Honestly xenoargh, I DON'T have time to research counter arguments, real life has taken a bitter turn for the worse these past couple of months.  What I can do is tear apart the random pictures thrown up from modern sources that have their head up their collective asses.  Amongst those are the Vikings shown with horns, which currently has no evidence.  One thing you all fail to acknowledge is that a lot of these wall carvings and paintings are art, and as such often don't quite show what is reality.  In much the same way as gods having totems to show who they are, often people are given crests to show who they are...just look at the circle with a cross on it in the picture I mentioned in the previous paragraph.  This doesn't mean that he had a circle above his head with a cross on it, it just means that this guy is a crusader of the Teutonic Order.  That book was also written 100 years after the events it is depicting...and considering how Medieval artists would often depict contemporary armor styles for biblical events, they didn't really care about accuracy.

The second group of pictures is more convincing, but most of those are tournament and heraldric armors (as is known to have existed), often of soft sewn material.

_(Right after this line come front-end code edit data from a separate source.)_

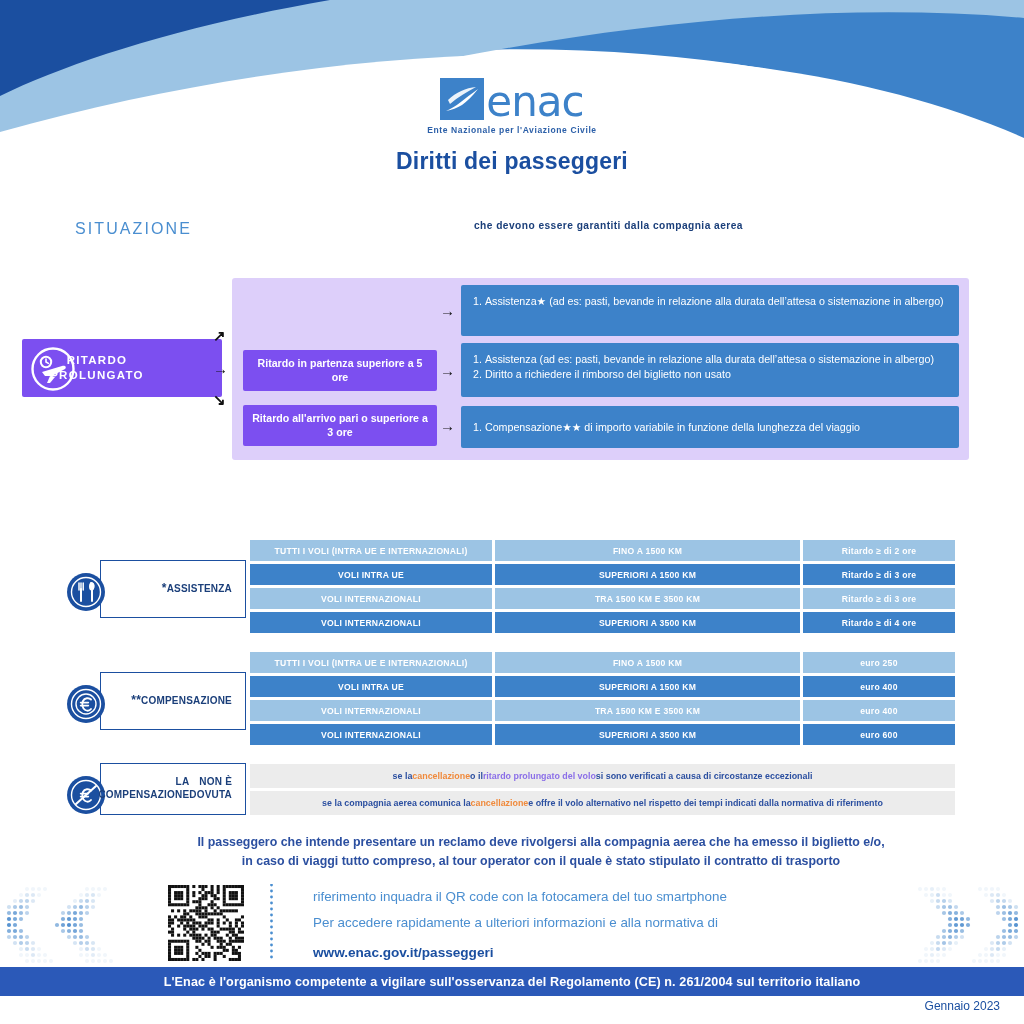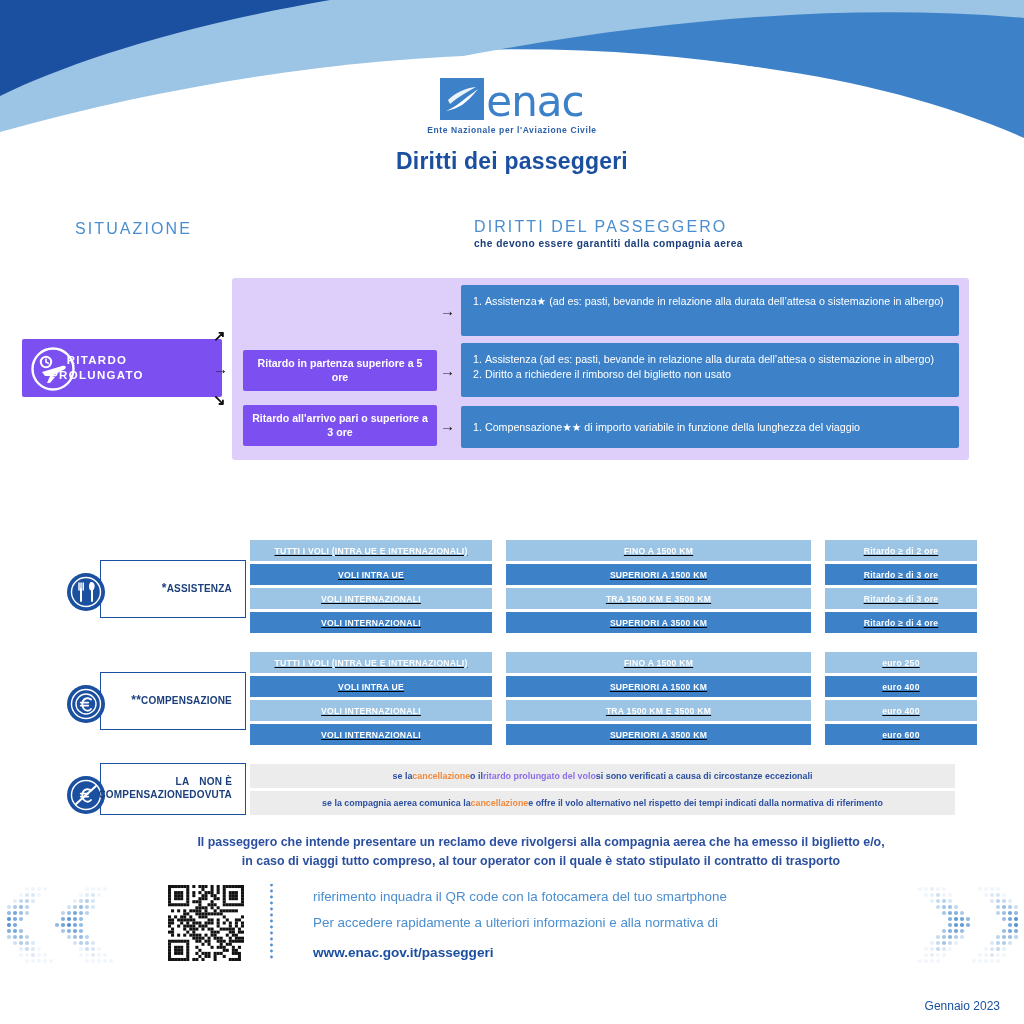"DIRITTI DEL PASSEGGERO" div.t1 { html: <div>DIRITTI DEL PASSEGGERO</div> -> none }
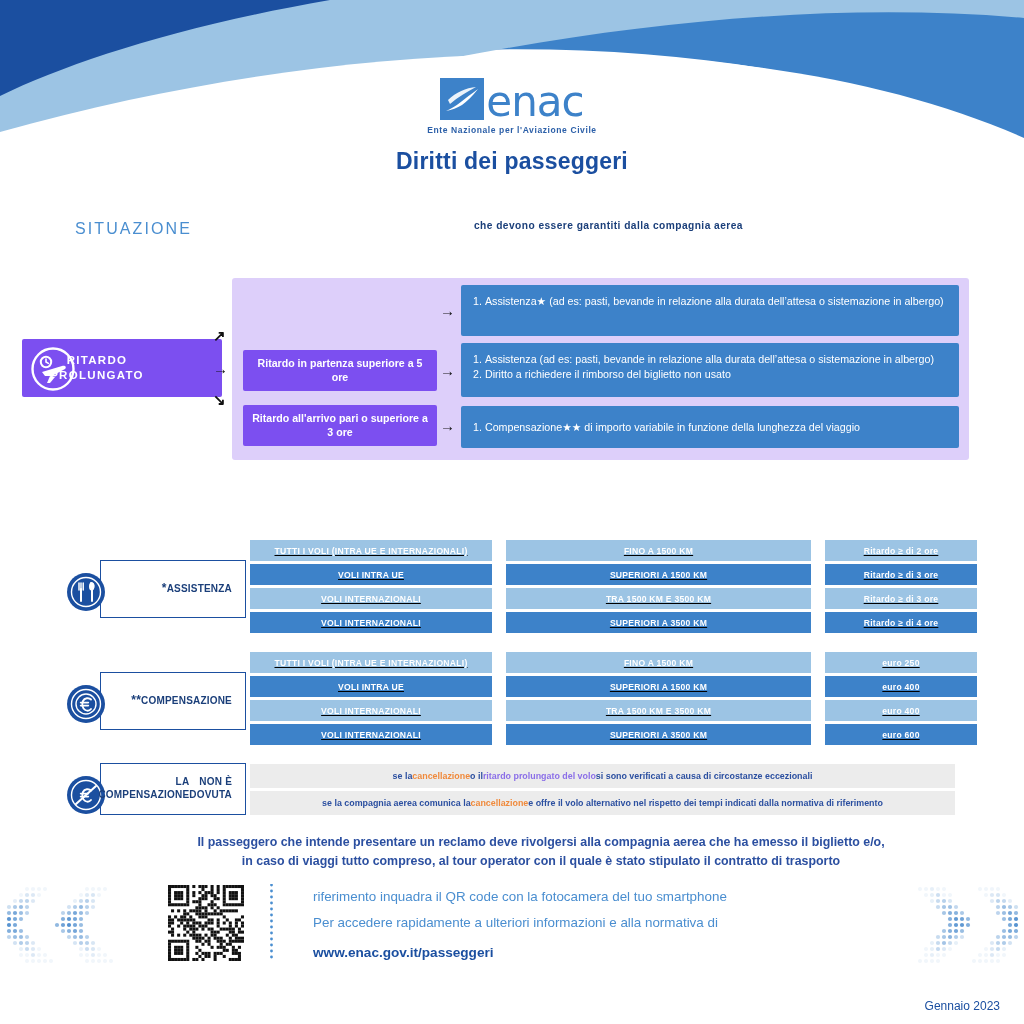"TUTTI I VOLI (INTRA UE" .trow { gap: 14px -> 3px; text-decoration: underline -> none }
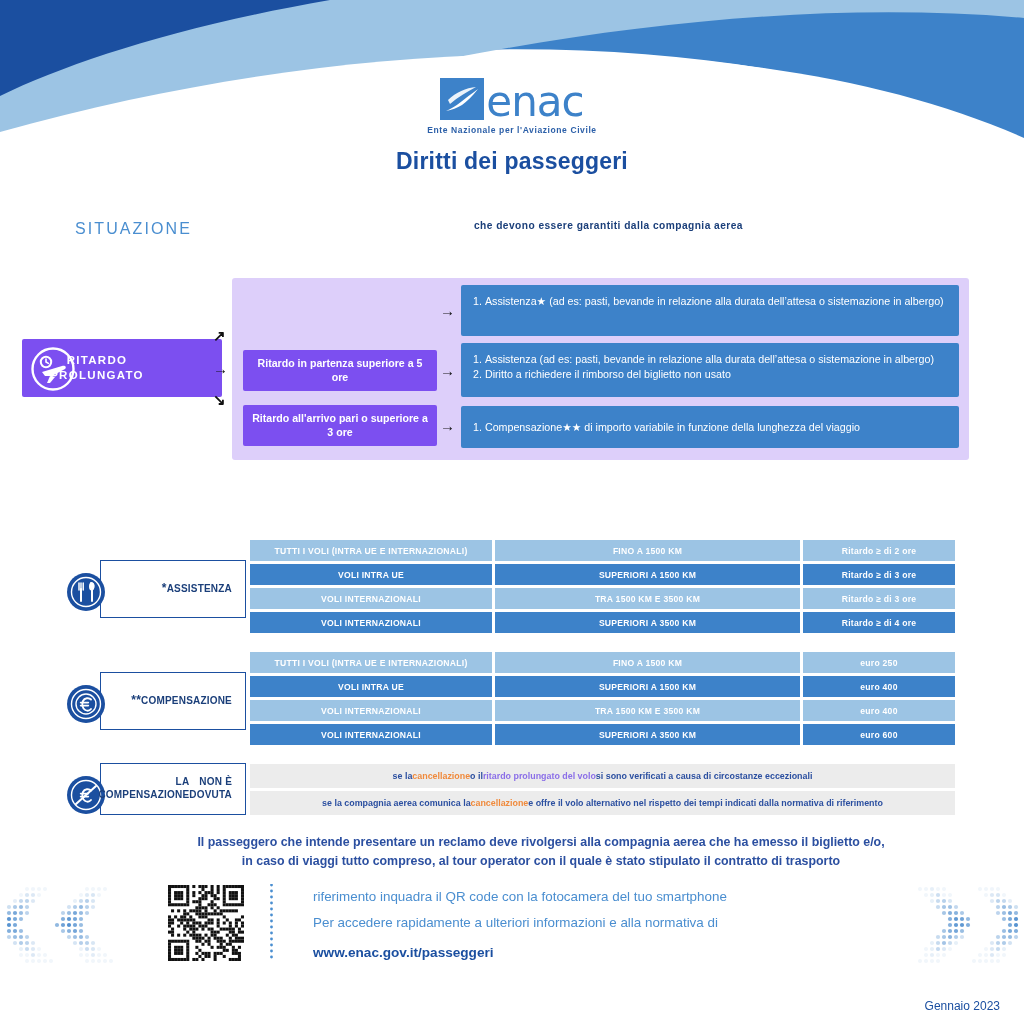"L'Enac è l'organismo competente a" div.footer-bar { html: none -> <div> <span>L'Enac è l'organismo competente a vigilare sull'osservanza del Regolamento (CE) n. 261/2004 sul territorio italiano</span> </div> }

As for the Cornuti, yes they existed.  However, they were in Roman service, so are not reflective of Germanics as a whole.  The source you quote is quite sloppy and quick to make connections that are lacking.  For example, the four units it lists as having the same twin dragon motif on its shields are said to be Germanic...yet explain to me how one of those units, Celtae, would be Germanic....  Although some of them might be Germanic, this assumption he makes that since all four units had similar shield symbols they were then raised from the same stock, which is a substantial jump in logic.  No one knows if any of them were actually Germanic.  Although I am not sure it is the case, it is also possible that the horns depicted on these units in art was also just to show they were the Cornuti or similar units, since their shield and unit insignia had horn-like depictions on it.  I am not saying it is the case, but this could also be a possibility.

What is known is that Tacitus, one of the few Roman writers whose descriptions modern archaeology supports, not once mentioned horned warriors in Germanic societies.  Who knows what they picked up in the following centuries when in contact with the Greco-Roman world.